-- Data for the task follows --

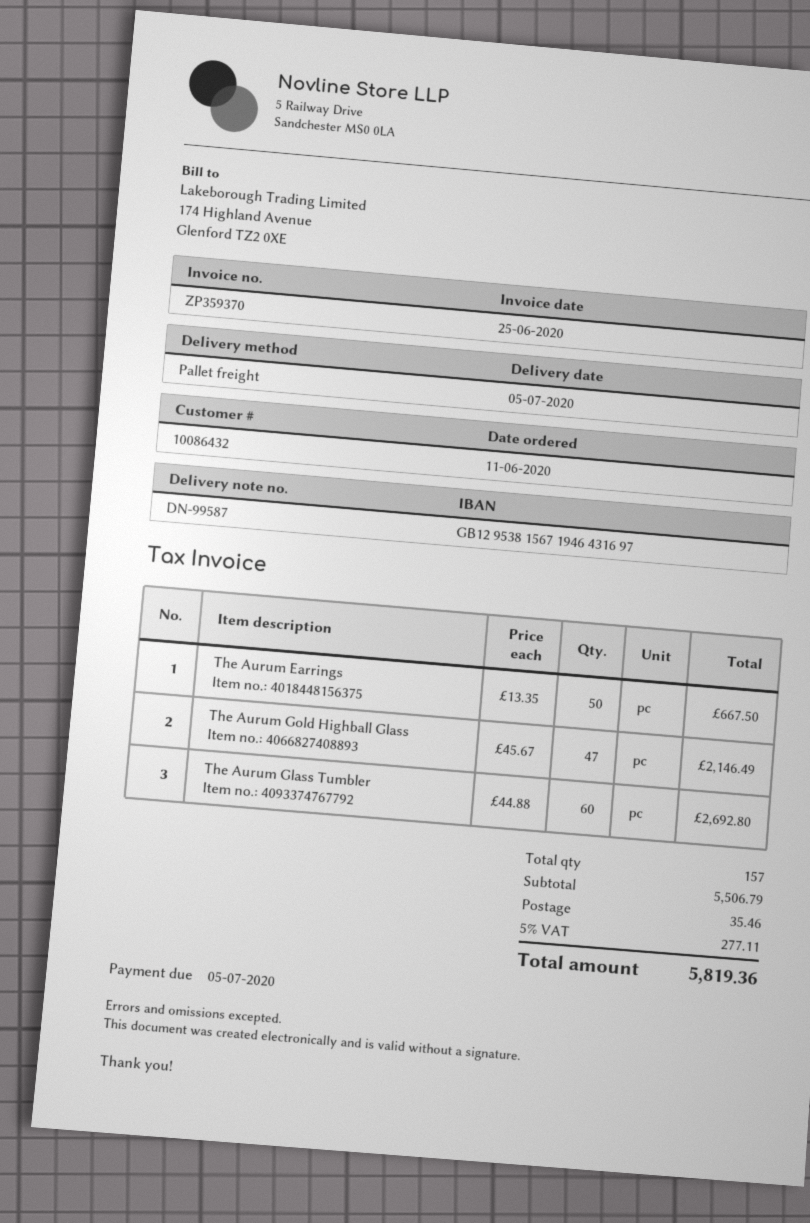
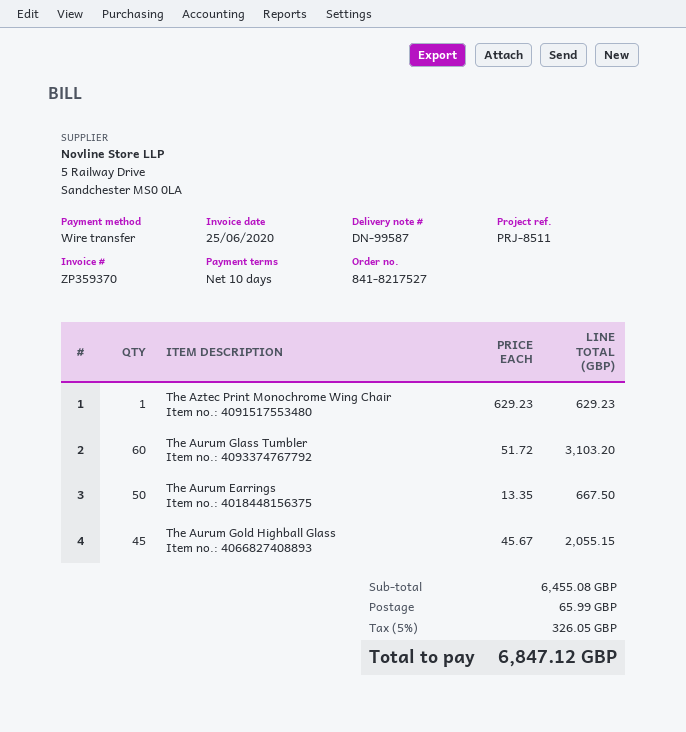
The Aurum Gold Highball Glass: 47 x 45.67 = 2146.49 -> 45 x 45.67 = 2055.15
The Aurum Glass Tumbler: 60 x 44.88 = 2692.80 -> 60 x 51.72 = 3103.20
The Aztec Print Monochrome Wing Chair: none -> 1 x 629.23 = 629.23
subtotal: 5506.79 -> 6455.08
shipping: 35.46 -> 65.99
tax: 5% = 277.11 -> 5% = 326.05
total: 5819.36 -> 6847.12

-- Data for the task concluded --
-- Data for the task follows --

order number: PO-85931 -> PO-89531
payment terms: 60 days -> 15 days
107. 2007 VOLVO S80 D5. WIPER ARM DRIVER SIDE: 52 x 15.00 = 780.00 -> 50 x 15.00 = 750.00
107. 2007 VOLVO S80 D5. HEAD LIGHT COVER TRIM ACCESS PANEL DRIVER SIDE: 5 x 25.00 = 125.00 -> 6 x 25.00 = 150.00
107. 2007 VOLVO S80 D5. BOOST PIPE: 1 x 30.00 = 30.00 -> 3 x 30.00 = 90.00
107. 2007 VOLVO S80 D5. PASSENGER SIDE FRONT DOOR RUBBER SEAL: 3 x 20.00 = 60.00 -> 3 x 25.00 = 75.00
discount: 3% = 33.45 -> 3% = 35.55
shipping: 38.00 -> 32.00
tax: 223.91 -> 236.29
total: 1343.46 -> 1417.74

-- Data for the task concluded --

> **What this task involves**
What are the lines, exactly as written above, from the line with "The Aztec Print" to the line with "total: 5819.36 -> 6847.12", both included? Output only those.

> **Response below**
The Aztec Print Monochrome Wing Chair: none -> 1 x 629.23 = 629.23
subtotal: 5506.79 -> 6455.08
shipping: 35.46 -> 65.99
tax: 5% = 277.11 -> 5% = 326.05
total: 5819.36 -> 6847.12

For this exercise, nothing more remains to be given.